__WHAT YOU NEED TO DO__
Since only the words are wanted, reproduce every entry exactly and leave the images behind.

__DATASET ENTRIES__
• • • • • • •
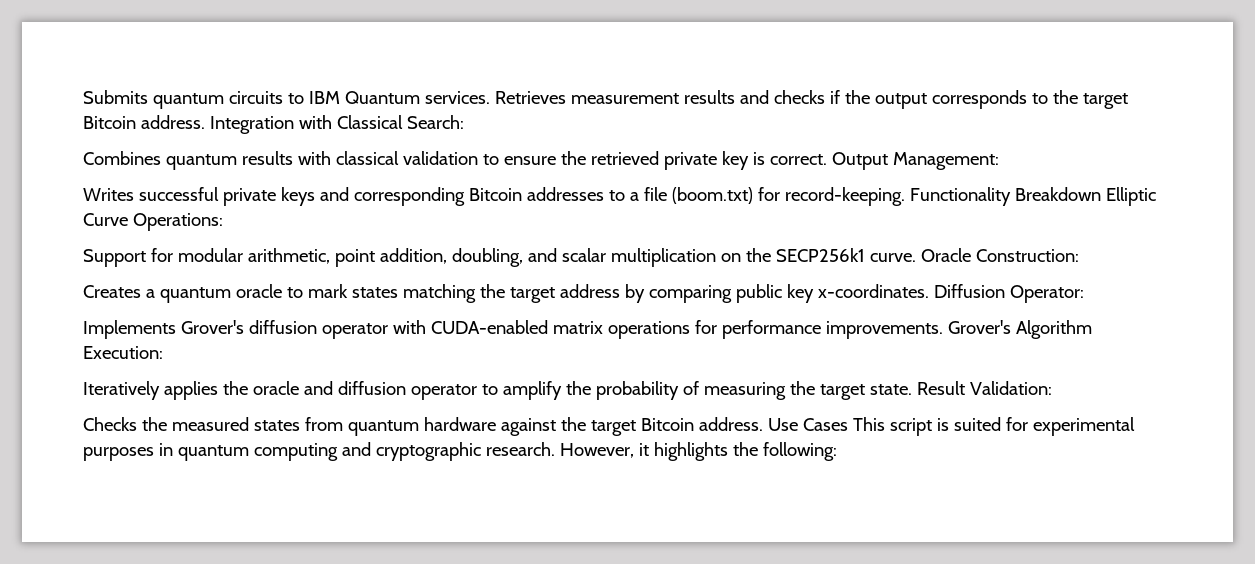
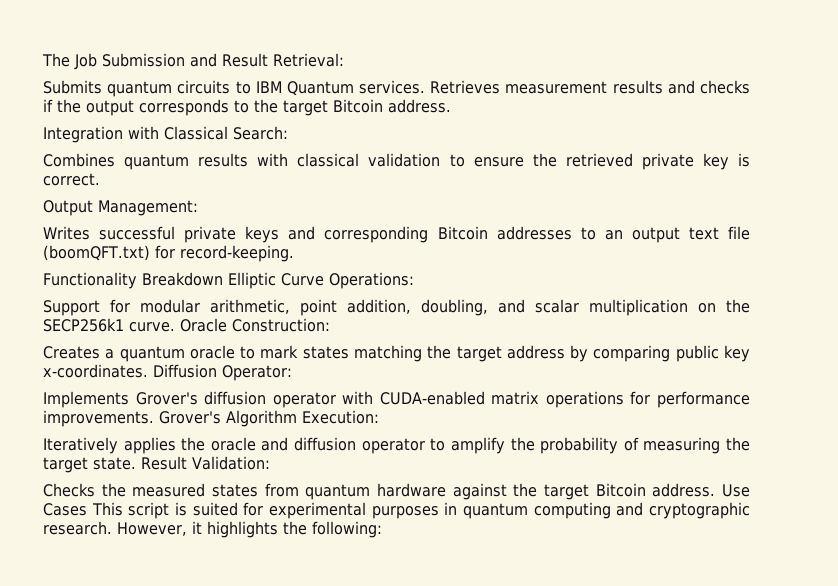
+ The Job Submission and Result Retrieval:
- Retrieves measurement results and checks if the output corresponds to the target Bitcoin address. Integration with Classical Search:
+ Retrieves measurement results and checks if the output corresponds to the target Bitcoin address.
+ Integration with Classical Search:
- Combines quantum results with classical validation to ensure the retrieved private key is correct. Output Management:
+ Combines quantum results with classical validation to ensure the retrieved private key is correct.
+ Output Management:
- Writes successful private keys and corresponding Bitcoin addresses to a file (boom.txt) for record-keeping. Functionality Breakdown Elliptic Curve Operations:
+ Writes successful private keys and corresponding Bitcoin addresses to an output text file (boomQFT.txt) for record-keeping.
+ Functionality Breakdown Elliptic Curve Operations:

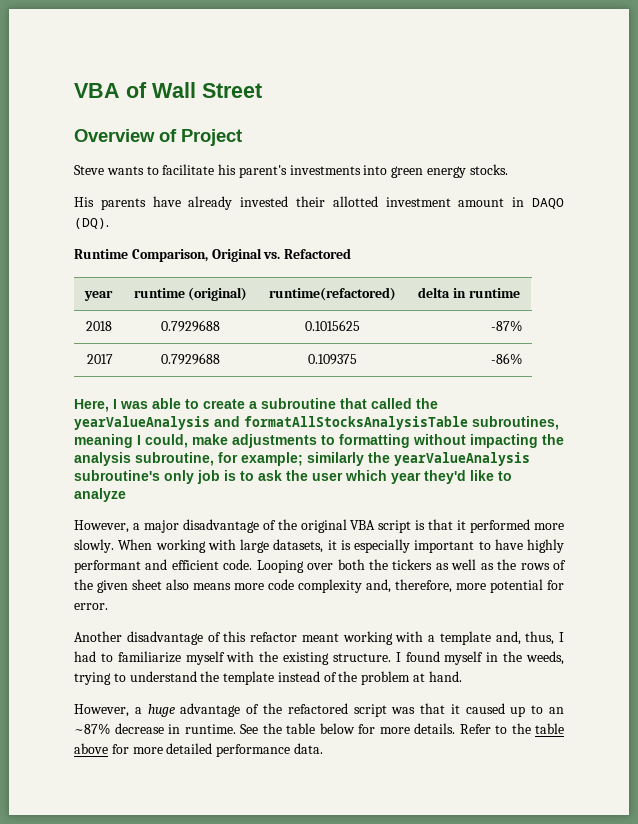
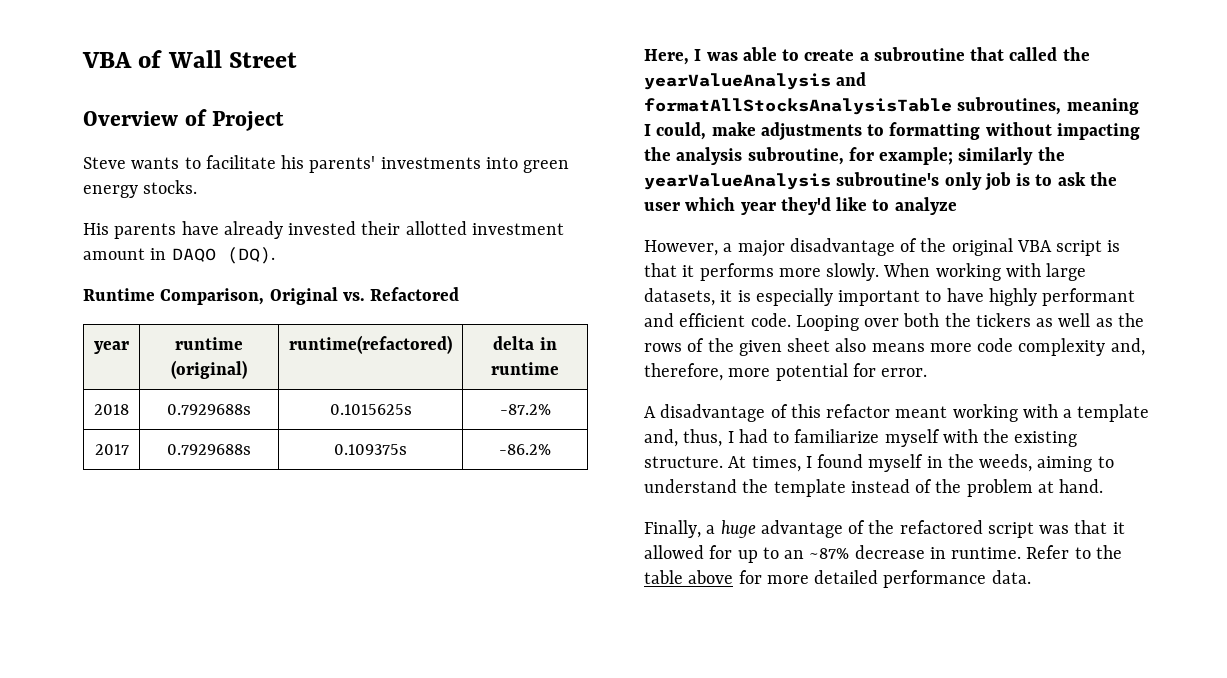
- Steve wants to facilitate his parent's investments into green energy stocks.
+ Steve wants to facilitate his parents' investments into green energy stocks.
- 2018 | 0.7929688 | 0.1015625 | -87%
- 2017 | 0.7929688 | 0.109375 | -86%
+ 2018 | 0.7929688s | 0.1015625s | -87.2%
+ 2017 | 0.7929688s | 0.109375s | -86.2%
- However, a major disadvantage of the original VBA script is that it performed more slowly.
+ However, a major disadvantage of the original VBA script is that it performs more slowly.
- Another disadvantage of this refactor meant working with a template and, thus, I had to familiarize myself with the existing structure.
+ A disadvantage of this refactor meant working with a template and, thus, I had to familiarize myself with the existing structure.
- I found myself in the weeds, trying to understand the template instead of the problem at hand.
+ At times, I found myself in the weeds, aiming to understand the template instead of the problem at hand.
- However, a huge advantage of the refactored script was that it caused up to an ~87% decrease in runtime.
+ Finally, a huge advantage of the refactored script was that it allowed for up to an ~87% decrease in runtime.
- See the table below for more details.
• • • • • • •
__FINISHED TASK__
+ The Job Submission and Result Retrieval:
- Retrieves measurement results and checks if the output corresponds to the target Bitcoin address. Integration with Classical Search:
+ Retrieves measurement results and checks if the output corresponds to the target Bitcoin address.
+ Integration with Classical Search:
- Combines quantum results with classical validation to ensure the retrieved private key is correct. Output Management:
+ Combines quantum results with classical validation to ensure the retrieved private key is correct.
+ Output Management:
- Writes successful private keys and corresponding Bitcoin addresses to a file (boom.txt) for record-keeping. Functionality Breakdown Elliptic Curve Operations:
+ Writes successful private keys and corresponding Bitcoin addresses to an output text file (boomQFT.txt) for record-keeping.
+ Functionality Breakdown Elliptic Curve Operations:

- Steve wants to facilitate his parent's investments into green energy stocks.
+ Steve wants to facilitate his parents' investments into green energy stocks.
- 2018 | 0.7929688 | 0.1015625 | -87%
- 2017 | 0.7929688 | 0.109375 | -86%
+ 2018 | 0.7929688s | 0.1015625s | -87.2%
+ 2017 | 0.7929688s | 0.109375s | -86.2%
- However, a major disadvantage of the original VBA script is that it performed more slowly.
+ However, a major disadvantage of the original VBA script is that it performs more slowly.
- Another disadvantage of this refactor meant working with a template and, thus, I had to familiarize myself with the existing structure.
+ A disadvantage of this refactor meant working with a template and, thus, I had to familiarize myself with the existing structure.
- I found myself in the weeds, trying to understand the template instead of the problem at hand.
+ At times, I found myself in the weeds, aiming to understand the template instead of the problem at hand.
- However, a huge advantage of the refactored script was that it caused up to an ~87% decrease in runtime.
+ Finally, a huge advantage of the refactored script was that it allowed for up to an ~87% decrease in runtime.
- See the table below for more details.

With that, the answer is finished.